# Baby hedgie on the way - need some advice!



## Sky (Nov 28, 2014)

I am working on my setup for the hedgie girl I will be picking up in January. At the time of pick up, she will be about 2 months old. I have had a hedgie previously, so I'm not totally new at this, but I don't recall what I did when he was brand new. Is there anything special I should consider when it comes to a cage for a bitty hedgie?

At the moment, I am trying to decide between a cage like this: 



 or a cage made from a large sterilite. My prior hedgie was in a modified sterilite and it seemed to work very well for us, but this is a new location and new hedgie.

I plan to use a CHE lamp for heat and have already set up a wireless thermometer system so I can get a general idea of the existing temps in the room she will go in. Once the cage is set up, I will have a probe in the cage itself and a second thermometer for the room with 2 base stations so I can check on the temp from a couple locations in our house.


----------



## phoenixjay (Nov 18, 2014)

I've seen people use that cage. My roommate actually uses it for her bunny. My only suggestion would be to take out the ramp or block it off. I personally use a C&C cage, as do most people on the website. But your choices of cage should work fine!

For a CHE system, you should have a thermostat to actually control the temperature, otherwise it will get too hot. I have Zilla's temperature controller, and most people I've talked to haven't had any issues with it. It still is a smart idea to have a thermometer though!


----------



## Sky (Nov 28, 2014)

phoenixjay said:


> I've seen people use that cage. My roommate actually uses it for her bunny. My only suggestion would be to take out the ramp or block it off. I personally use a C&C cage, as do most people on the website. But your choices of cage should work fine!
> 
> For a CHE system, you should have a thermostat to actually control the temperature, otherwise it will get too hot. I have Zilla's temperature controller, and most people I've talked to haven't had any issues with it. It still is a smart idea to have a thermometer though!


Thanks for the input!

I will look into C&C cages a bit more before I make my final cage decision. Are the squares/holes large enough for a baby hedgie to slip out?

I will definitely have the thermostat for the CHE in addition to the thermometer system I have in place, I just failed to mention that in my post. :smile:


----------



## Sky (Nov 28, 2014)

Also, I'm planning to go the litter box route - is there a specific size that is recommended for hedgies?


----------



## ashleyyy (Sep 22, 2014)

I use that cage! It was an upgrade from the old cage I had. I love it, and you can definitely tell Ellie loves it because she was so much more room to wander.. which I see her do! I just took everything out and I literally only use it for the cage part.

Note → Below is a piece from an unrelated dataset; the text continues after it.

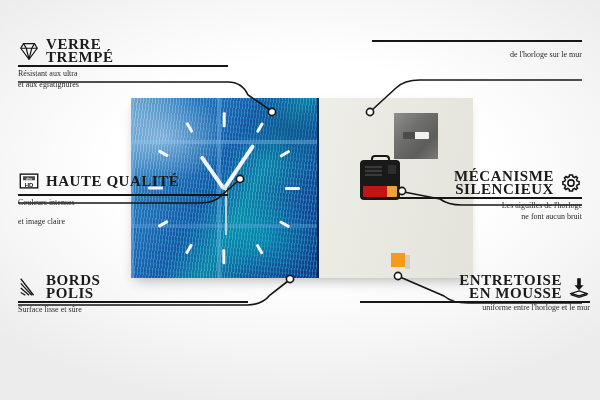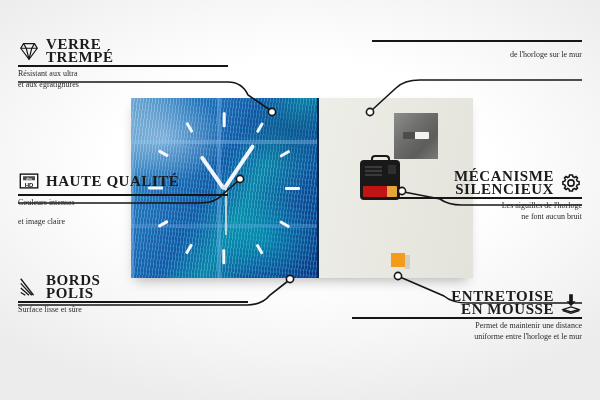"ENTRETOISE" div.callout { left: 350px -> 358px; margin-top: 16px -> none }
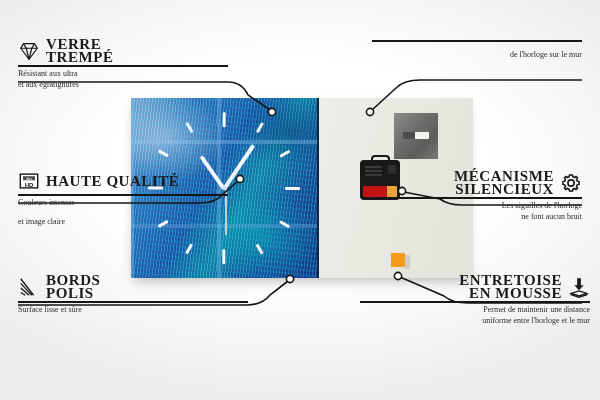"Permet de maintenir une distance" div.c-sub { html: <div>Permet de maintenir une distance</div> -> none }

Good luck with everything.


----------



## Sky (Nov 28, 2014)

ashleyyy said:


> I use that cage! It was an upgrade from the old cage I had. I love it, and you can definitely tell Ellie loves it because she was so much more room to wander.. which I see her do! I just took everything out and I literally only use it for the cage part.
> 
> Good luck with everything.


Your thread is actually the reason that I'm considering the cage. It looks like a great option!


----------